Esprit de Mai est ma première tentative d'improvisation délibérée en littérature. Je venais de quitter les Editions du Seuil, après vingt-huit ans de fidélité, et j'occupais temporairement un petit bureau au Mercure de France. J'avais envie d'écrire, pour rééquilibrer mon quotidien quelque peu déstabilisé, mais sans avoir de sujet précis en tête. Pas même une ambiance, un titre, un thème, comme un musicien de jazz. Je me suis donc lancé, à partir de l'émotion esthétique ressentie lors d'un ballet de William Forsythe, et j'ai inventé chaque jour un épisode à la suite du précédent ; le motif de Mai 68 est apparu assez tôt, puis l'idée du laboratoire de sociologie révolutionnaire, et les deux personnages d'Antoine et Eugène. Ensuite Marie et son double, mes dialogues avec mon sexe, surnommé Paul.
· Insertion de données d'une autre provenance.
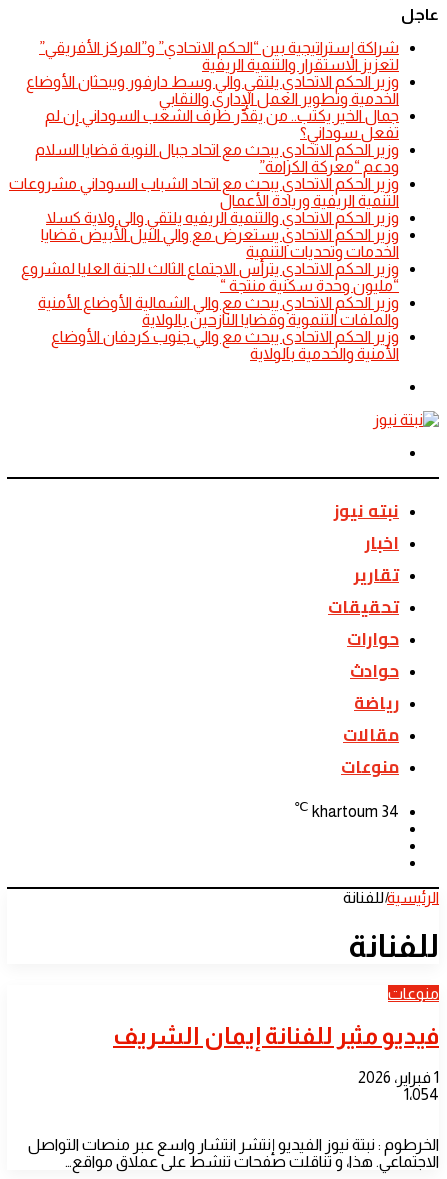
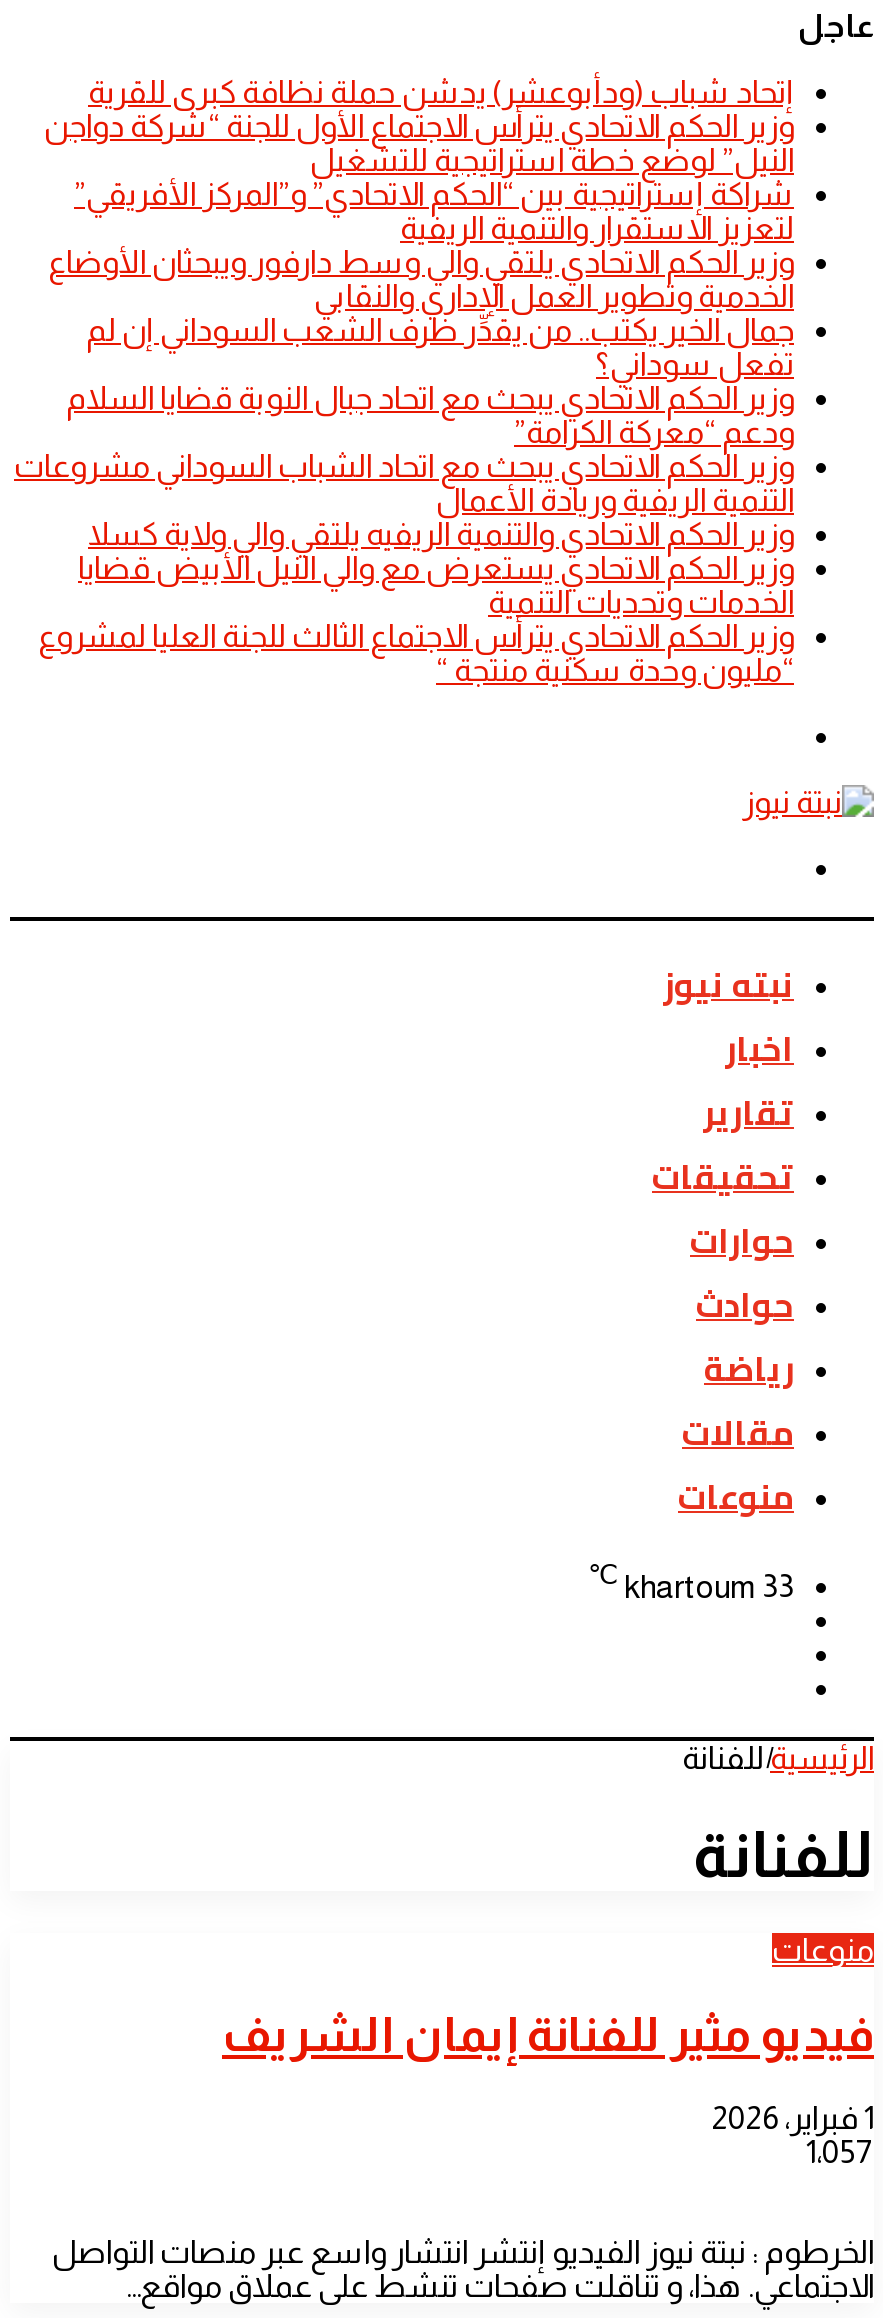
+ إتحاد شباب (ودأبوعشر) يدشن حملة نظافة كبرى للقرية
+ وزير الحكم الاتحادي يترأس الاجتماع الأول للجنة “شركة دواجن
+ النيل” لوضع خطة استراتيجية للتشغيل

moved down: شراكة إستراتيجية بين “الحكم الاتحادي” و”المركز الأفريقي” | لتعزيز الاستقرار والتنمية الريفية | وزير الحكم الاتحادي يلتقي والي وسط دارفور ويبحثان الأوضاع | ... | وزير الحكم الاتحادي يترأس الاجتماع الثالث للجنة العليا لمشروع | “مليون وحدة سكنية منتجة “

- وزير الحكم الاتحادي يبحث مع والي الشمالية الأوضاع الأمنية
- والملفات التنموية وقضايا النازحين بالولاية
- وزير الحكم الاتحادي يبحث مع والي جنوب كردفان الأوضاع
- الأمنية والخدمية بالولاية

- ℃ khartoum 34
+ ℃ khartoum 33

- 1٬054
+ 1٬057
L'histoire de M. Takata, le Japonais de Los Angeles qui se fait tatouer jusqu'à en mourir, constitue une nouvelle en soi et s'est incrustée dans le roman comme une perle ou un parasite, une parabole de l'écriture, un miroir de sorcière dans un décor baroque. Le tout reflétant assez bien ce que j'avais connu et aimé pendant 68 et après. Le résultat de cette méthode souvent digressive est moins décousu qu'on ne s'y attendrait, dans la mesure où la liberté que je me suis apparemment accordée ainsi n'a fait que mettre à jour des chemins déjà tracés dans l'inconscient : encore une fois l'écriture est une procédure de découverte.